Les prix des carburants ont tendance à baisser à cette période de l’année, mais, selon un expert du secteur, les automobilistes ne devraient pas s’attendre à un tel soulagement cette fois-ci.
«Traditionnellement, les prix de l’essence baissent après la fête du Travail, car la demande diminue progressivement et, d’ici une semaine, nous passerons à l’essence d’hiver, moins chère», explique Patrick De Haan, responsable de l’analyse pétrolière sur le site de suivi des prix Gasbuddy.com.
«Mais cette année, nous ne bénéficierons sans doute pas beaucoup de cet effet favorable.»
Les cours du brut ont grimpé en flèche lorsque les États-Unis et Israël ont lancé leur guerre contre l’Iran fin février. Les passages de pétroliers ont pratiquement cessé dans le détroit d’Ormuz, un point stratégique entre le golfe Persique et l’océan. Au début de l’été, les prix sont redescendus à des niveaux proches de ceux d’avant la guerre, portés par l’espoir d’une paix, mais la situation s’est depuis détériorée.
Le Brent, référence internationale, oscillait autour des trois chiffres mercredi, après que des attaques contre des installations pétrolières et des navires au Moyen-Orient ont menacé d’affaiblir encore davantage une chaîne d’approvisionnement déjà fragilisée.

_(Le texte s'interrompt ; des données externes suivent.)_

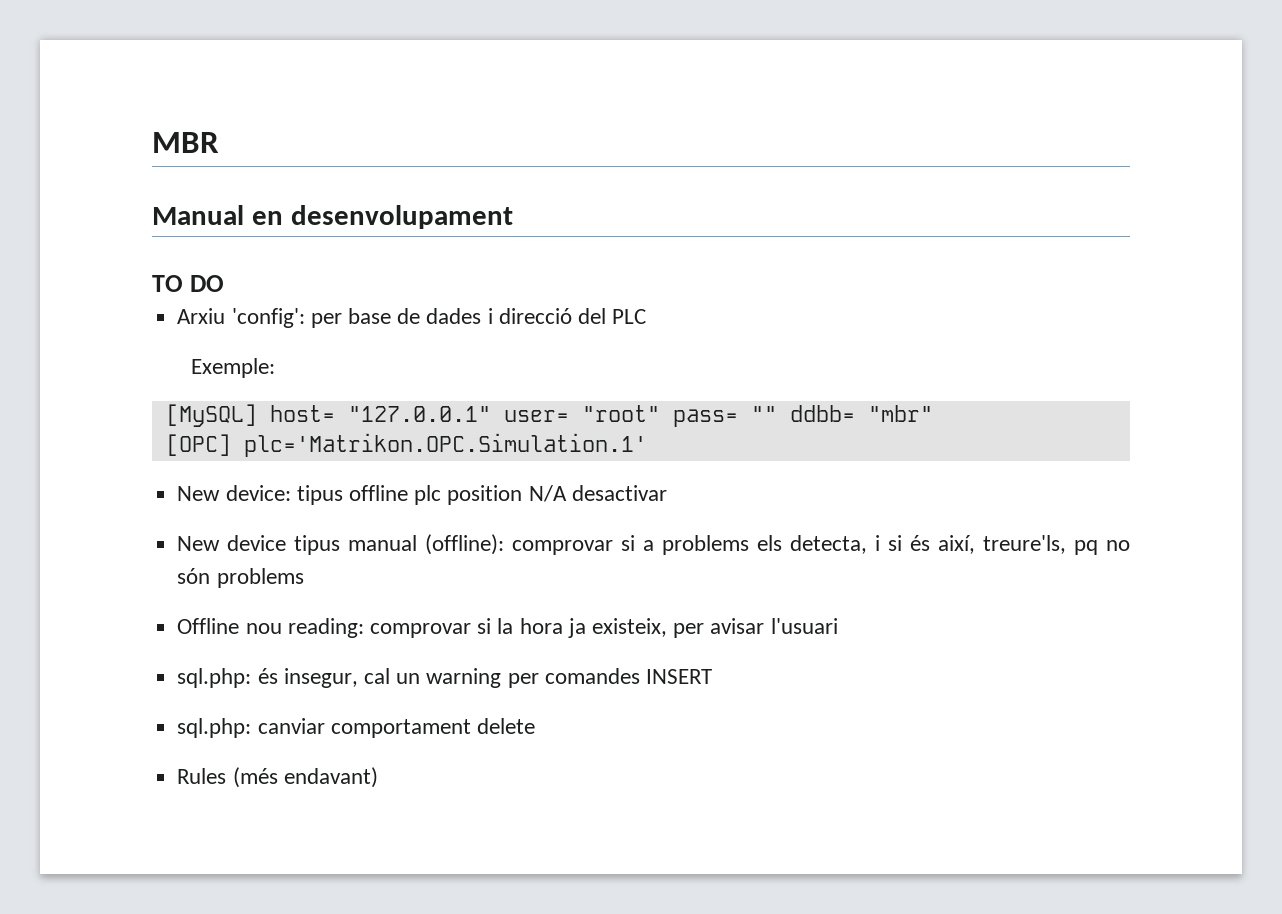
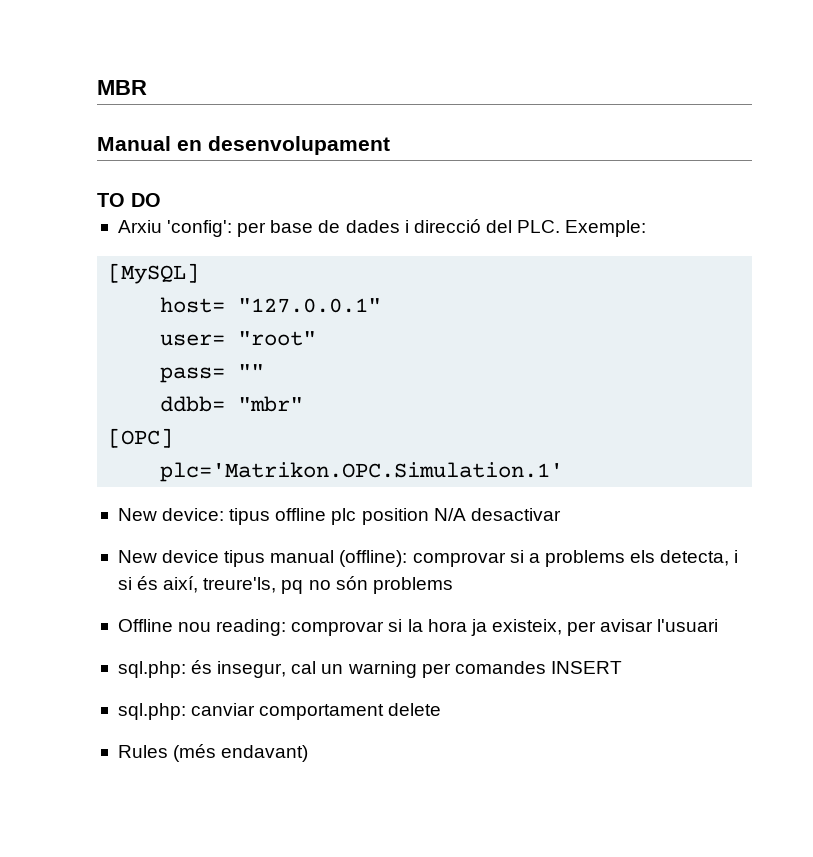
- Arxiu 'config': per base de dades i direcció del PLC
- Exemple:
+ Arxiu 'config': per base de dades i direcció del PLC. Exemple:
- [MySQL] host= "127.0.0.1" user= "root" pass= "" ddbb= "mbr"
+ [MySQL]
+ host= "127.0.0.1"
+ user= "root"
+ pass= ""
+ ddbb= "mbr"
- [OPC] plc='Matrikon.OPC.Simulation.1'
+ [OPC]
+ plc='Matrikon.OPC.Simulation.1'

La dernière fois que les prix avaient atteint un tel niveau, c’était en juillet.
Un «cap» pour les marchés
«Le franchissement de la barre des 100 $ US par baril pour le Brent constitue un cap psychologique majeur pour les marchés, mais la principale préoccupation réside dans les répercussions que cela aura sur l’inflation», prévient mercredi Lukman Otunuga, responsable chez le courtier international FXTM.

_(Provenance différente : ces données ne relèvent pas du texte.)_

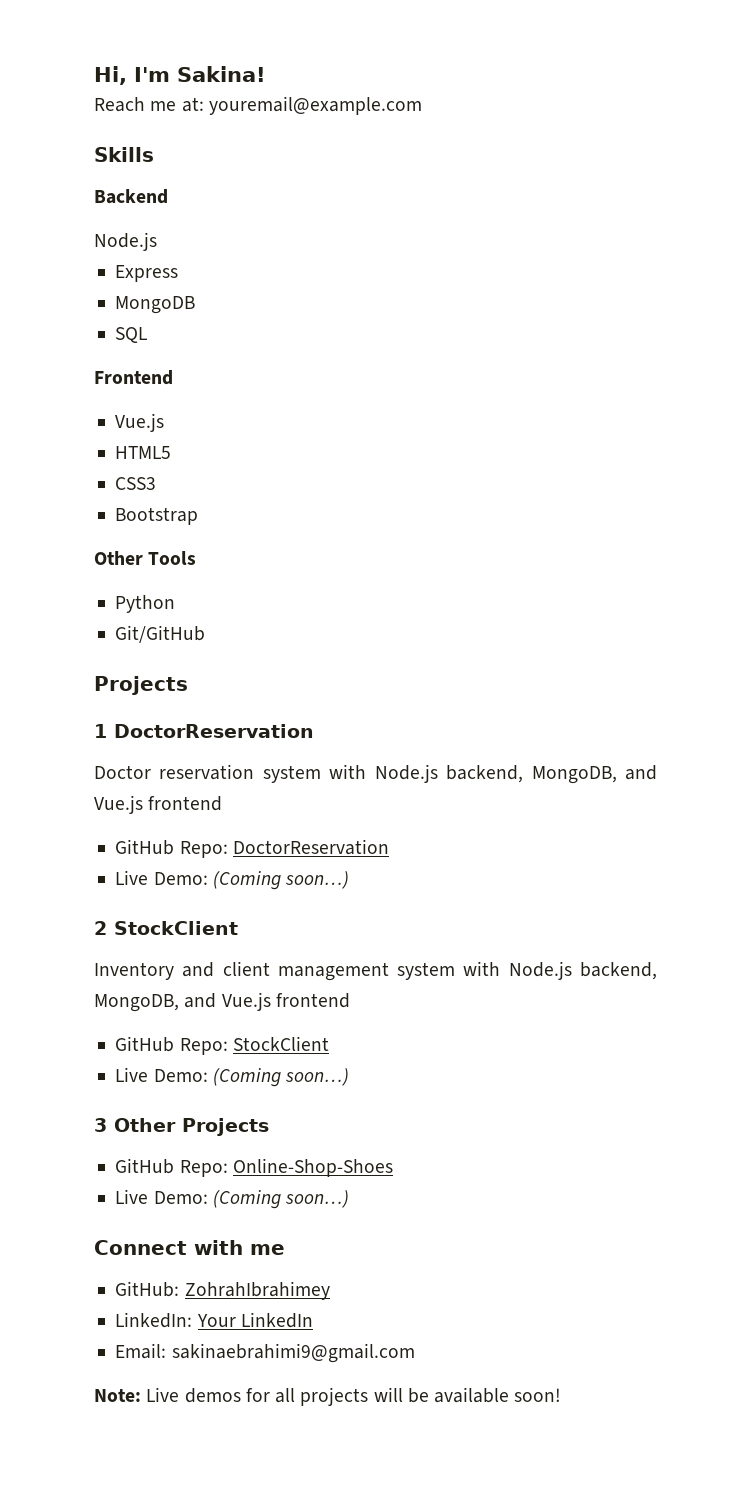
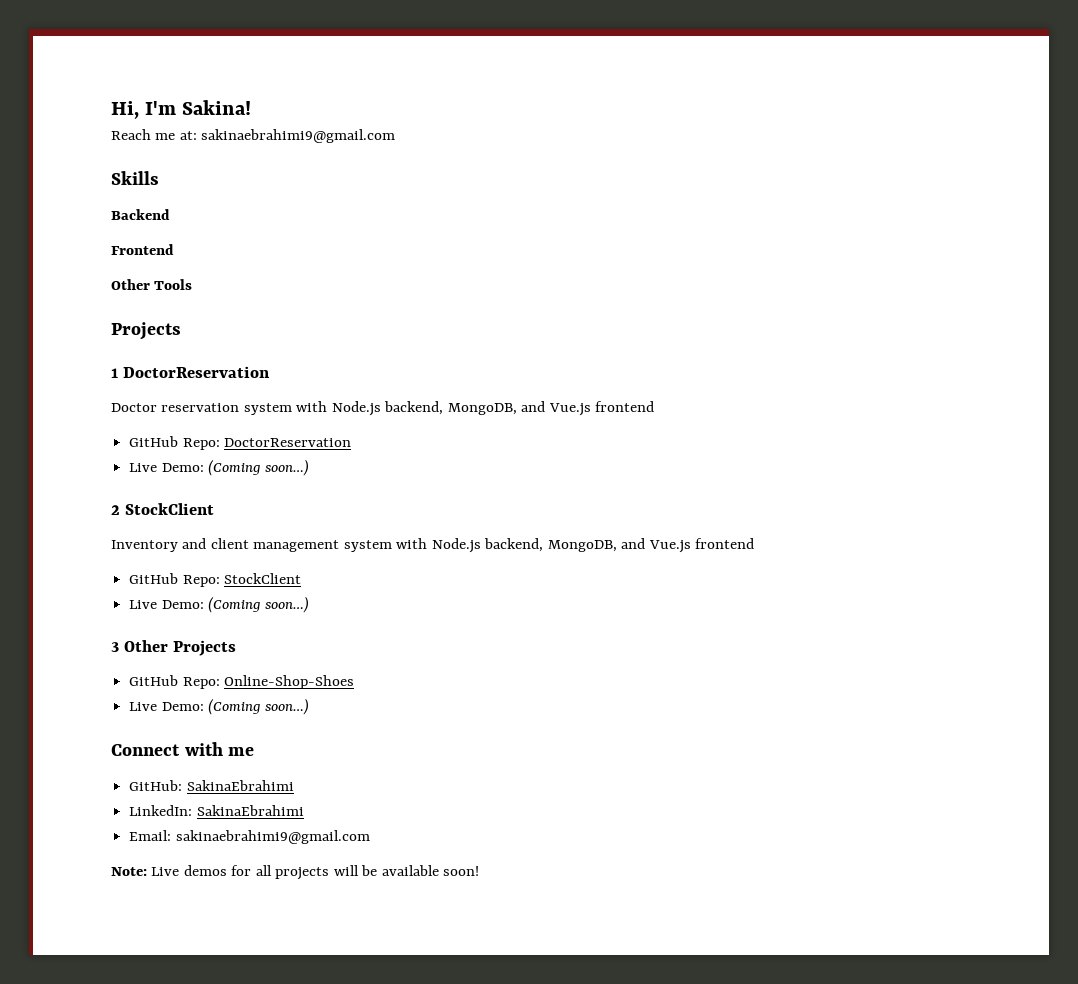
- Reach me at: youremail@example.com
+ Reach me at: sakinaebrahimi9@gmail.com
  Backend
- Node.js
- Express
- MongoDB
- SQL
  Frontend
- Vue.js
- HTML5
- CSS3
- Bootstrap
- Python
- Git/GitHub
- GitHub: ZohrahIbrahimey
+ GitHub: SakinaEbrahimi
- LinkedIn: Your LinkedIn
+ LinkedIn: SakinaEbrahimi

Les attaques ukrainiennes contre des raffineries russes ont encore davantage mis le marché sous pression, ajoute M. De Haan.
«Au moins pour l’instant, les automobilistes canadiens de la plupart des provinces vont devoir mettre la main à la poche.»
Gasbuddy, qui recueille des données participatives sur les prix à la pompe aux États-Unis et au Canada, estime la moyenne nationale du litre d’essence sans plomb ordinaire au Canada à un peu plus de 1,80 $, soit une hausse de près de quatre cents par rapport à la veille.
«Le prix pourrait bien atteindre 1,82 $ à 1,85 $ d’ici une semaine ou deux», avance M. De Haan.
Difficile pour les agriculteurs
Les prix du diesel, qui atteignent déjà des niveaux records, pourraient également grimper de cinq à dix cents supplémentaires par litre, ajoute-t-il.
Et cela se répercutera «de manière fulgurante» sur les consommateurs dans les semaines à venir, à mesure que les transporteurs routiers et ferroviaires répercuteront ces coûts, explique M. De Haan. C’est également le «pire moment possible» pour les agriculteurs, qui s’apprêtent à entrer dans leurs champs pour récolter leurs cultures et ont besoin de diesel pour faire fonctionner leurs machines.
En ce qui concerne le coût du diesel, il n’y a pas grand-chose à faire, ajoute-t-il.
«Les agriculteurs ne peuvent pas vraiment laisser leurs récoltes se perdre. Les camions doivent continuer à acheminer vers les marchés les marchandises indispensables.»